Volar III, a white man, had had prior evidence of abuse of young girls, already known to Kenosha police. He was arrested in February of 2018, after drugging and attempting to harm another 15-year-old. Police arrested him and then released him without bail. He remained free for weeks, while investigators found multiple videos of child abuse. On the day that Kizer acted in self-defense, Volar had drugged her and attempted to rape her. She killed him to get away.
The Kenosha police still want her in prison for life.

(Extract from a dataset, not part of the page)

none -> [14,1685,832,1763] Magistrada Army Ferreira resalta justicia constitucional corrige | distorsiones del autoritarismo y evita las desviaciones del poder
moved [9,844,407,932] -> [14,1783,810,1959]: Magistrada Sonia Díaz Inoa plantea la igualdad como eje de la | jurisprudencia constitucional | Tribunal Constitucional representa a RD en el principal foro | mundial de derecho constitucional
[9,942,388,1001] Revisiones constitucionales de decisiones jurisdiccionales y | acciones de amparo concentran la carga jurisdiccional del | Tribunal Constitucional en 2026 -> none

Volar should not have been freed when investigations found hundreds of videos of child abuse, including the ones he had filmed of Chrystul. Under federal law, Chrystul’s case should have been reviewed with her as a victim of trafficking (she was seventeen), and while it would be unclear whether she is entitled to the use of affirmative defense, the parallels with how the justice system is treating her-a victim of child sex-trafficking at the hands of an abuser-and Rittenhouse-a white boy who had clear intentions of going to shoot someone when he crossed state lines-is telling.
Her case is also revealing of a-hopeful-shift in how we discuss victims of child rape victims, “How her case is decided could shape how future crimes involving victims of trafficking are litigated—particularly those in which child victims of trafficking have killed their alleged abusers. In the past decades, those teenagers were painted by prosecutors as ‘child prostitutes’ who were out to rob their clients.
“But in recent years, courts, governors and state legislators have been reexamining such cases with a new understanding of the unique trauma child trafficking victims endure. Most of those cases have involved children of color.”
Chrystul won an appeal this past June, and instead of dropping the case, the state has requested that the Wisconsin Supreme Court review her case. Her ruling could have important implications for those survivors of child sexual abuse-and trafficking-who have killed their abusers in self-defense. If she loses, she faces, at minimum, a sixty-year prison sentence.
Whether she is successful, though, it remains clear that the criminal justice system was not built to be Chrystul’s advocate and would rather imprison her for life. And would defend Rittenhouse’s freedom tooth and nail.